Directly Running Java Bytecode
We can run the Java bytecode that javac
produced using the following command:
java SumNumbers
When the java
command sees no file extension, it looks for a file that ends with the extension .class
; so that command runs the SumNumbers.class
bytecode file. Here's the timing we see from doing that on my Linux system:
time java SumNumbers
The total sum is 1000000 real 0m0.088s user 0m0.098s sys 0m0.017s
So, we see that the time to execute the bytecode for this simple program is a small fraction of the time to compile it using javac
.
Non-Java JVM Languages
Of course, there are many non-Java JVM languages, like Scala, Clojure, JPython. What type of bytecode do they produce compared with the javac
compiler? And how efficient is the bytecode they produce?

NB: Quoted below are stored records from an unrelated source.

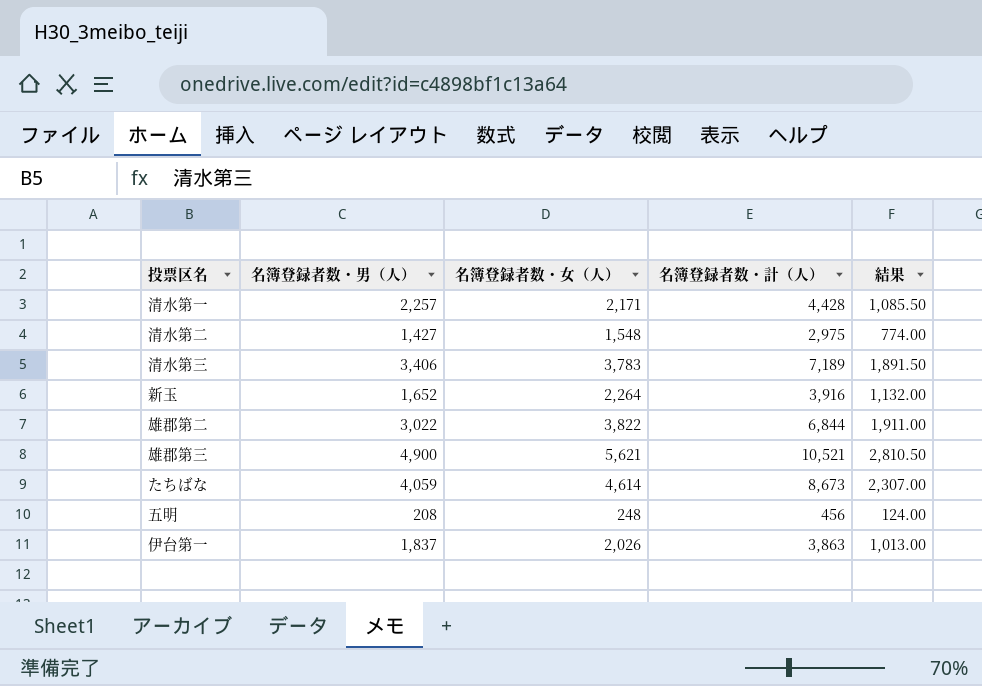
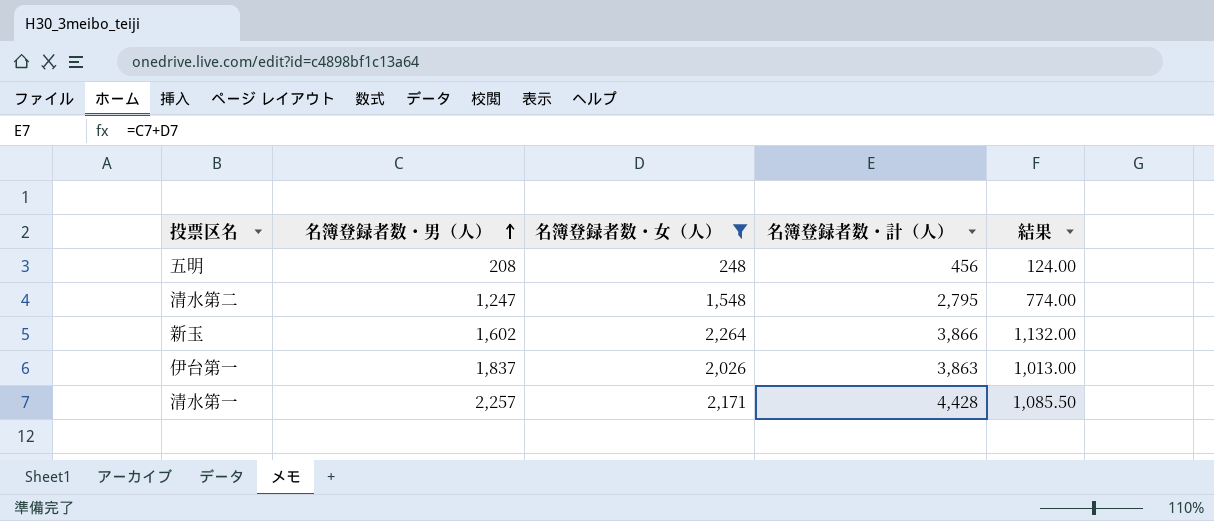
filter: none -> 名簿登録者数・女（人） <= 2,264
row order: none -> 名簿登録者数・男（人） ascending
清水第二 | 名簿登録者数・男（人）: 1,427 -> 1,247
清水第二 | 名簿登録者数・計（人）: 2,975 -> 2,795
新玉 | 名簿登録者数・男（人）: 1,652 -> 1,602
新玉 | 名簿登録者数・計（人）: 3,916 -> 3,866

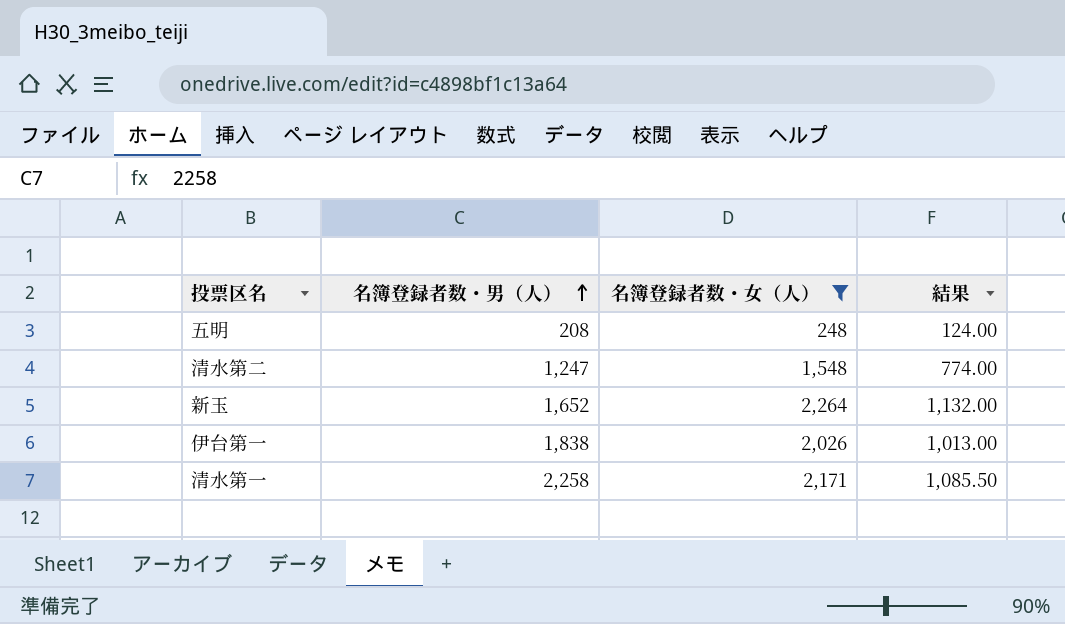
column 名簿登録者数・計（人） | formula: [名簿登録者数・男（人）] + [名簿登録者数・女（人）] -> none
新玉 | 名簿登録者数・男（人）: 1,602 -> 1,652
伊台第一 | 名簿登録者数・男（人）: 1,837 -> 1,838
清水第一 | 名簿登録者数・男（人）: 2,257 -> 2,258

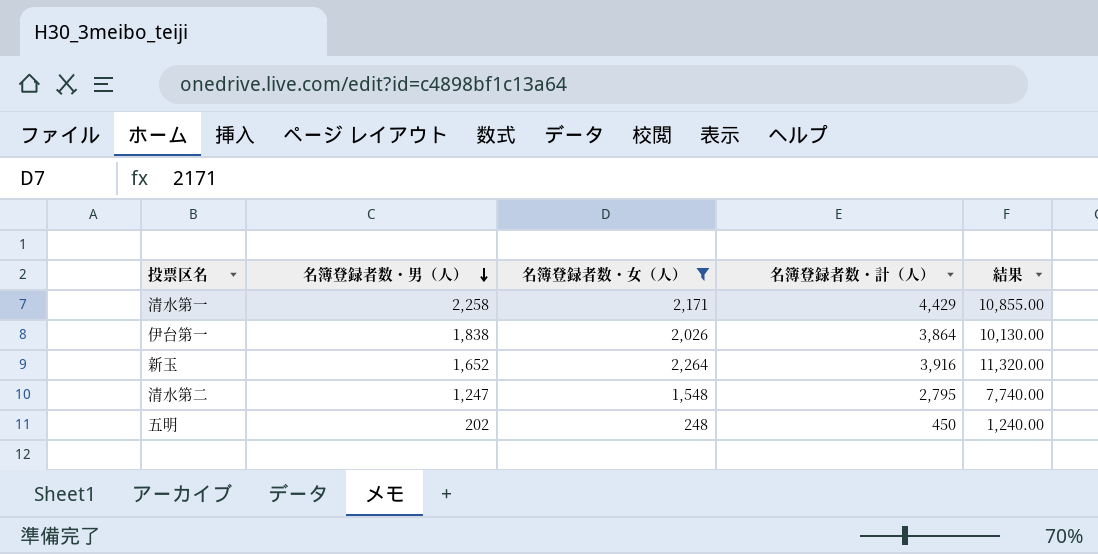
row order: 名簿登録者数・男（人） ascending -> 名簿登録者数・男（人） descending
column 名簿登録者数・計（人） | formula: none -> [名簿登録者数・男（人）] + [名簿登録者数・女（人）]
column 結果 | formula: [名簿登録者数・女（人）] * 0.5 -> [名簿登録者数・女（人）] * 5
五明 | 名簿登録者数・男（人）: 208 -> 202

I'll look into this in subsequent posts.
Thank you for your article, please note however that your interpretation of the cryptic output of https://linux.die.net/man/1/time is incorrect, please refer to https://stackoverflow.com/questions/556405/what-do-real-user-and-sys-mean-in-the-output-of-time1 which explains it in all its glory.
Basically it boils down to real time being the time between start and finish (wall clock time) including off-cpu time like waiting for things like user input, disk or network, in contrast to the second and third lines:
User and System time are the sum of each child proces or thread being active on the CPU, so thanks to hyperthreading or multicore systems (which is quite common given that even many smartphones have been for years), can be higher than realtime. This might even happen to Java applications that are not multithreaded, but Java itself might do multithreaded Garbage Collection and other background tasks.